Evidence from the broader NIR literature illustrates how heterogeneous dosing schedules are in practice. Some studies used a single application only—for example, cells or wounds exposed once to laser light (e.g., ~97 mW/cm2 for 2 min immediately following injury) and then followed for up to 48 h without retreatment [38]. Other studies delivered repeated treatments at tightly defined intervals: in an acute retinal injury model, animals received three brief NIR‐LED exposures at 5, 25 and 50 h; in toxic or inflammatory models, light was delivered at regular 24‐h intervals; and in paediatric bone marrow transplant settings, NIR was administered once daily for 14 consecutive days post‐transplant [113]. Additional wound‐healing and soft‐tissue protocols in both animal and human studies have used once‐daily treatment, every‐other‐day treatment, several times per week, or ‘daily until moderate improvement was observed’, reflecting substantial variability in clinical practice [110]. Importantly, despite this variability, most regimens still fall into one of two extremes: either a single‐session exposure (under‐treating, biologically speaking) or intensive multi‐day/multi‐week courses (potentially risking overtreatment). Our moderator finding helps interpret why individual RCTs sometimes disagreed on clinical benefit. Studies relying on a single exposure or very sparse dosing were more likely to report little or no added clinical effect, especially for outcomes like pain reduction or edema control [67, 70, 86, 98, 102]. By contrast, protocols that delivered repeated but time‐limited courses—on the order of several applications across the early postoperative window—more often reported measurable improvements in wound closure, inflammation control and symptom relief [23, 24].

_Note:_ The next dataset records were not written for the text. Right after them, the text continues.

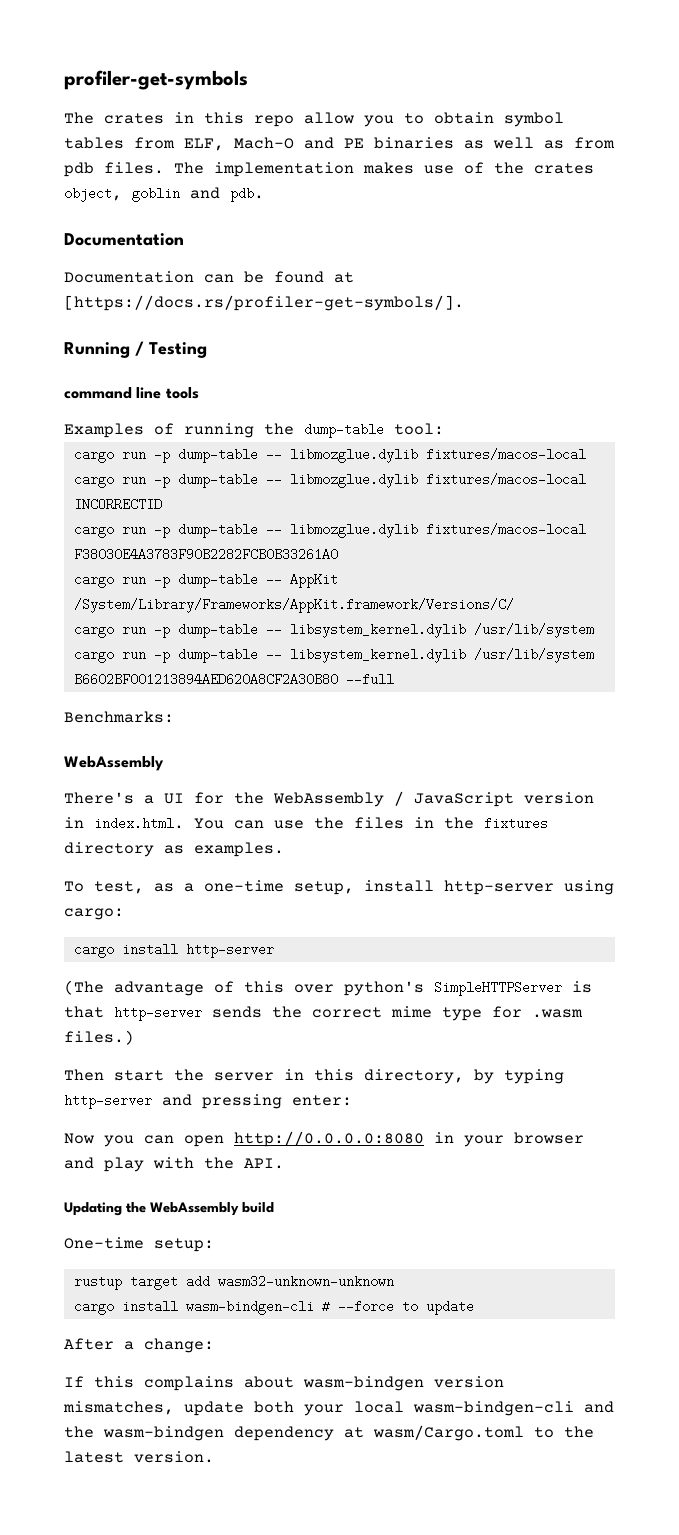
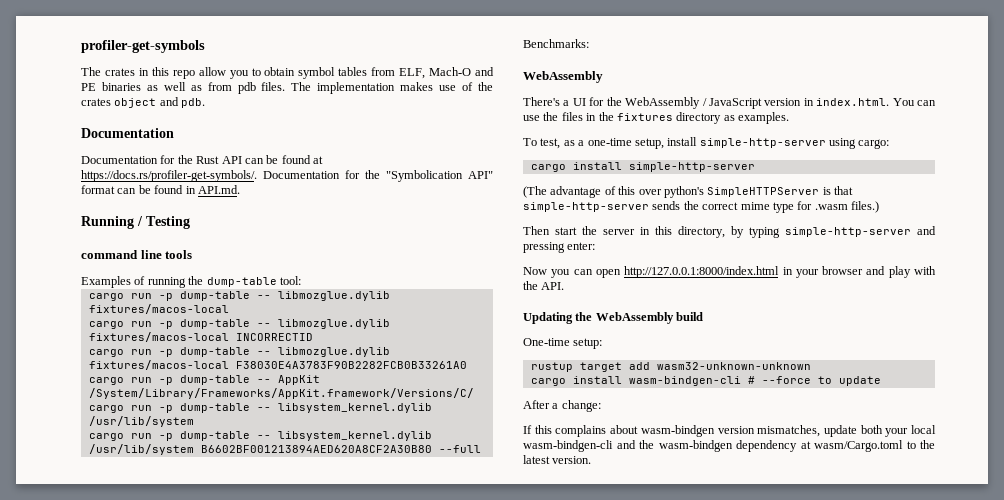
[64,187,180,202] object, goblin -> [114,98,157,108] object
[204,271,354,283] [64,295,464,311] can be found at [https://docs.rs/profiler-get-symbols/]. -> [160,155,323,164] [81,170,493,182] [81,185,240,194] for the Rust API can be found at https://docs.rs/profiler-get-symbols/. Documentation for the "Symbolication API" format can be found in API.md.
[444,880,554,895] http-server -> [699,138,826,148] simple-http-server
[185,943,274,958] http-server -> [628,162,755,172] simple-http-server
[114,1006,202,1021] http-server -> [523,202,649,212] simple-http-server
[64,1094,152,1109] http-server -> [785,227,911,237] simple-http-server
[234,1131,424,1147] http://0.0.0.0:8080 -> [624,266,780,278] http://127.0.0.1:8000/index.html

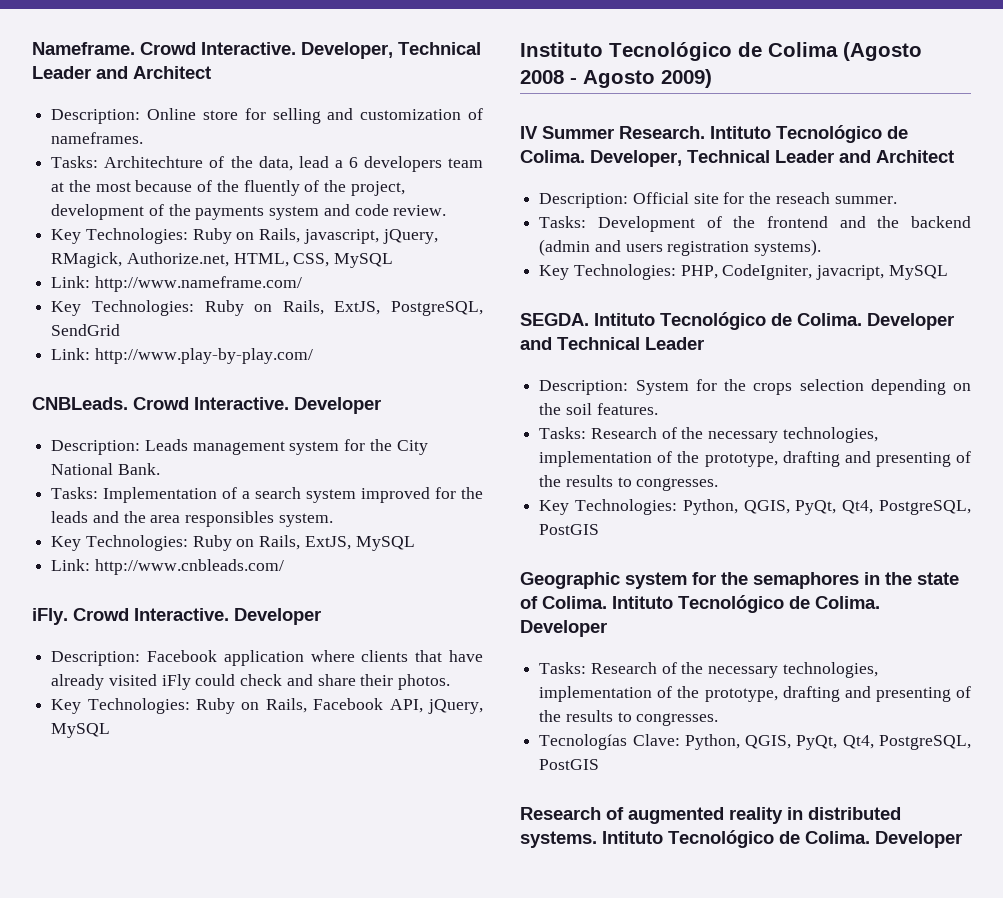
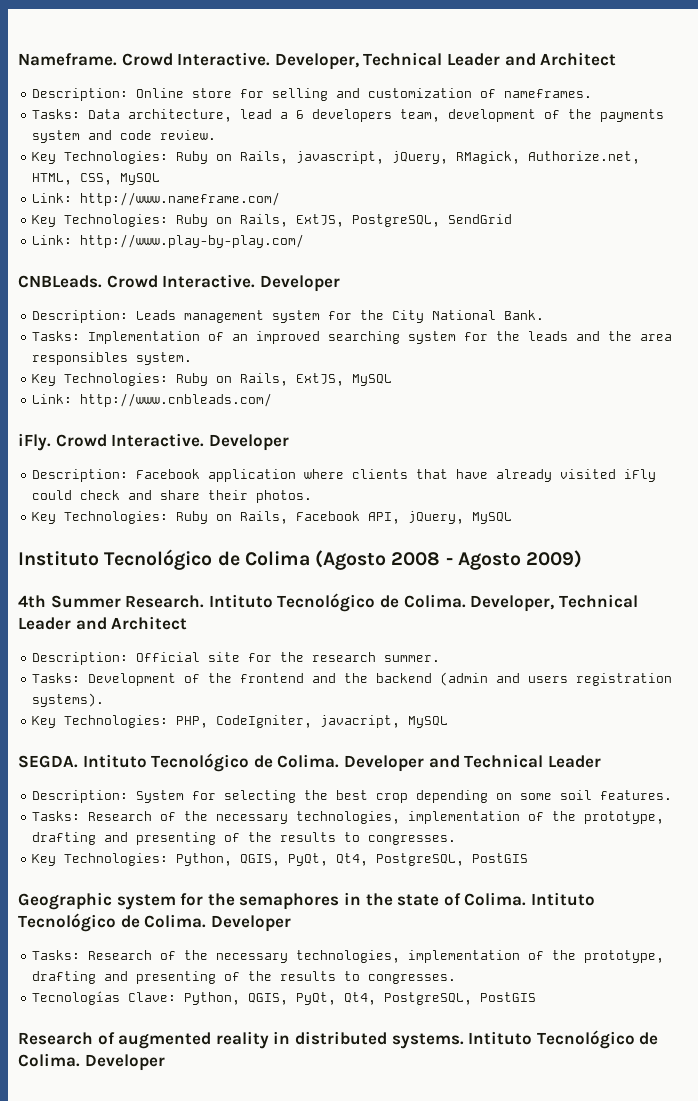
[104,156,483,172] [51,180,405,196] Architechture of the data, lead a 6 developers team at the most because of the fluently of the project, -> [88,109,441,122] Data architecture, lead a 6 developers team,
[242,487,431,503] a search system improved -> [232,331,457,344] an improved searching system
[520,126,538,139] IV -> [18,595,46,608] 4th
[775,192,830,204] reseach -> [312,652,377,662] research
[724,379,864,395] the crops selection -> [224,790,409,803] selecting the best crop
[539,403,562,415] the -> [520,793,553,800] some

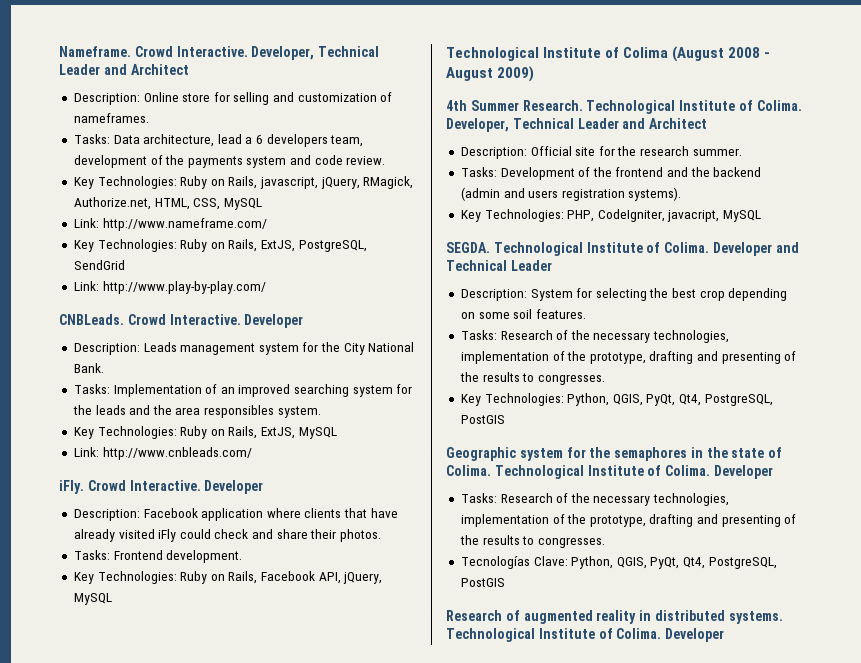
(313, 496) none -> [73,550,243,563] // Tasks: Frontend development.
[18,549,387,570] Instituto Tecnológico de Colima (Agosto -> [446,46,725,62] Technological Institute of Colima (August
[457,552,521,570] Agosto -> [446,67,493,81] August
[208,593,399,612] Intituto Tecnológico de -> [586,100,753,114] Technological Institute of
[82,753,273,772] Intituto Tecnológico de -> [493,242,661,256] Technological Institute of
[530,892,595,906] [18,913,140,932] Intituto Tecnológico de -> [494,465,662,479] Technological Institute of
[468,1030,659,1049] Intituto Tecnológico de -> [446,628,613,642] Technological Institute of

Taken together, these observations suggest two conclusions. First, ‘number of sessions’ is not just a logistical parameter; it is biologically active. Repeated exposure over the first several days of healing appears to be important for driving a sustained response, particularly in modulating inflammation and supporting early tissue repair, whereas a single application is often insufficient. Second, there is no universally accepted session frequency across indications—studies have used schedules ranging from three discrete treatments within 50 h to once daily for 14 days—so our finding that a moderate number of sessions (4–10 total applications) was associated with greater clinical benefit provides quantitative support for a practical middle ground. This helps explain part of the heterogeneity in overall effect size in our meta‐analysis: trials that dosed NIR repeatedly but not indefinitely tended to contribute to the positive pooled signal, whereas trials with only one exposure or highly prolonged/intensive regimens contributed more variable or attenuated effects.

4.2.6. (7) Application Technique

Application technique was a significant moderator of clinical outcomes in our meta‐analysis (χ 2 = 10.78, p < 0.01). Specifically, non‐contact delivery techniques were associated with greater clinical benefit than contact‐based techniques (1.29, [0.71–1.87], p < 0.01). In non‐contact protocols, the light source is positioned at a controlled distance from the tissue rather than pressed directly against it (0.30, [0.11–0.49], p < 0.05). For example, in one study a 3 mm fibre was coupled to the laser output and held approximately 10 mm above the surface of a 35 mm culture dish, directing the beam toward the centre without touching the target [75]. Similar approaches in wound models report the probe or LED held several millimetres above the wound bed, allowing irradiation of the site without mechanical contact. By contrast, other studies explicitly used contact mode, describing the tip of the laser probe as being held gently in direct contact with the wound (often through a transparent dressing) to deliver energy directly to the tissue surface. These technique differences are not purely procedural; they have biological and clinical implications that help explain heterogeneity in the literature. Non‐contact application minimises direct mechanical disturbance of fresh surgical tissue, avoids pressure on inflamed or sutured wound edges and reduces the risk of local irritation or contamination [114]. Maintaining a small standoff distance also facilitates more uniform photon distribution across irregular wound geometries, rather than concentrating energy at a single point of probe contact [114]. In contrast, contact‐mode delivery may introduce slight compression, disrupt fragile margins (e.g., graft donor sites, mucosal closures), or introduce variability depending on how firmly the operator ‘touches’ the wound [32].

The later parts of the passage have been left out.